Ten-time NBA All-Star Carmelo Anthony says gun violence has gotten "worse" since the 2012 shooting of unarmed teenager Trayvon Martin and that young activists are the key to bringing gun control to America.
"Now, we're actually seeing it live on our fingertips, so we feel compelled that we have to do something, and I think that's the uproar," he said in an interview with CNN's Van Jones on "The Van Jones show," which airs Saturday at 7 p.m. ET.
Trayvon, 17, was fatally shot by a volunteer neighborhood watchman in Florida, sparking national outrage and calls for stricter gun control. After the shooting, Anthony said he met with the teen's family because he knew the "hurt that they were going through at that time."
Raised in inner-city Baltimore, Anthony experienced drug culture and police brutality firsthand, he said.
"You almost become immune to that when you was growing up," he said on CNN.
Now, as a world-renowned NBA star, he's taken time to reflect on his trials as a teenager, he said.

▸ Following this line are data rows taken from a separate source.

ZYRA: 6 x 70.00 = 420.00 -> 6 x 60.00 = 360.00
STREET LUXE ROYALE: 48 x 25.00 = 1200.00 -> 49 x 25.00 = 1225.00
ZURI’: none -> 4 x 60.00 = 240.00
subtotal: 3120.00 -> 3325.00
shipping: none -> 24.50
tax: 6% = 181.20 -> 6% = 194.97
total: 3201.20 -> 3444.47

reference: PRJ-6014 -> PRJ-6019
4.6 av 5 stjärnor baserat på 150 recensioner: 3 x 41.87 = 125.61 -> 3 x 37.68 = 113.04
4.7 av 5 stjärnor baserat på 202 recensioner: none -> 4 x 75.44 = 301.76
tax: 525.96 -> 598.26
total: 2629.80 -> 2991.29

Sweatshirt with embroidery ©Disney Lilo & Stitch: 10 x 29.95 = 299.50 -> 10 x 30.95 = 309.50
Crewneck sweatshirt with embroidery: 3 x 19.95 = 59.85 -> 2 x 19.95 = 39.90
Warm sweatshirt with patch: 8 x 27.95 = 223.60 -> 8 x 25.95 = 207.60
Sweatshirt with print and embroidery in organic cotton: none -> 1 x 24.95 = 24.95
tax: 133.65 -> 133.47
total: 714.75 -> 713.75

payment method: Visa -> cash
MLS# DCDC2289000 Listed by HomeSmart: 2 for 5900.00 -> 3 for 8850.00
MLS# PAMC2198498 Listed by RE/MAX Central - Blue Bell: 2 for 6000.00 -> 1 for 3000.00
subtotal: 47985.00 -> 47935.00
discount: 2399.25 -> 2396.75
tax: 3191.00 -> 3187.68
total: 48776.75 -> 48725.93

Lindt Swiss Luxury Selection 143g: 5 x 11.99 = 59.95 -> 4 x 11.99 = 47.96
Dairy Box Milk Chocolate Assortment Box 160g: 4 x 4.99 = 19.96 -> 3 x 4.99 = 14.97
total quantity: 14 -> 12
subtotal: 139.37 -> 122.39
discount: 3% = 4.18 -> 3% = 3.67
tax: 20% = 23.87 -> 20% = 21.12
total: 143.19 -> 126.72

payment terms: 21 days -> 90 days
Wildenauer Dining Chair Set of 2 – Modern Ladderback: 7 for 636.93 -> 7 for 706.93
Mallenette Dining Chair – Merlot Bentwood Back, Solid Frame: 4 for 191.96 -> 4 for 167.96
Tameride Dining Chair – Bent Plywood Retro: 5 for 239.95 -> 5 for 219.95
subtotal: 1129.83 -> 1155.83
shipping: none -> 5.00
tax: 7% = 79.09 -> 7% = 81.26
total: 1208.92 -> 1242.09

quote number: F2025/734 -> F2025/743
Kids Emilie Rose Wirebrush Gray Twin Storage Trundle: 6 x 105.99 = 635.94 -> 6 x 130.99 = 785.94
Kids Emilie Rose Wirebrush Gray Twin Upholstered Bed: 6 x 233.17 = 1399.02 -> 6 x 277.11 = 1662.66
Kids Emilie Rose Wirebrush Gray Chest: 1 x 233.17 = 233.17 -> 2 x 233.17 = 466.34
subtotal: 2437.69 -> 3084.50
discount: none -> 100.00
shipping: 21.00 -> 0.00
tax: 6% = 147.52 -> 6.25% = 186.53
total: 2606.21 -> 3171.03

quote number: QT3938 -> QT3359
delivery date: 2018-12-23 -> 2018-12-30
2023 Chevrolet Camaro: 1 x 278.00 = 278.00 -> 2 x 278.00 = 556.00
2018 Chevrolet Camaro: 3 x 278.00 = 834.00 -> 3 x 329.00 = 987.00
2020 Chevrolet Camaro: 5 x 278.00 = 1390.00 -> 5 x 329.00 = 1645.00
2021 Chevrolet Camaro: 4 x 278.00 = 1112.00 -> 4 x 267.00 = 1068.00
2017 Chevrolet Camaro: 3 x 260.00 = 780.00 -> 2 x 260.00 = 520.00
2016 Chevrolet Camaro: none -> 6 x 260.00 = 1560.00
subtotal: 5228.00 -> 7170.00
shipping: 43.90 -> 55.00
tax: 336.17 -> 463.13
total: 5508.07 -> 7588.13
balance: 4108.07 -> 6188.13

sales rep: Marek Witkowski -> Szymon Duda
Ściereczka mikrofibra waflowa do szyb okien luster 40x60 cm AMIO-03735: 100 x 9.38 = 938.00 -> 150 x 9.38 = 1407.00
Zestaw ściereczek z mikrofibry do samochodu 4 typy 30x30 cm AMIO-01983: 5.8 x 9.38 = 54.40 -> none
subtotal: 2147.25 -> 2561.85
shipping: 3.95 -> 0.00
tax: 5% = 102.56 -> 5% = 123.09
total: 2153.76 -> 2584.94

"I'm able to step back and see exactly what I was going through, dealing with," Anthony said. "I feel like I have to do something to help that."
The Atlanta Hawks player reportedly said he helped pay to send 4,500 Baltimore kids to the March for Our Lives, a rally in March in Washington organized in response to the massacre a month earlier at Marjory Stoneman Douglas High School in Parkland, Florida.
Asked by Jones about his faith in young people to spark tangible change, Anthony said youth "can make things happen. I think a lot of people are tired of hearing ... the adults talk."
"When you hear the youth speak," Anthony said, "it's a little bit more touching, and people feel obligated to get something done."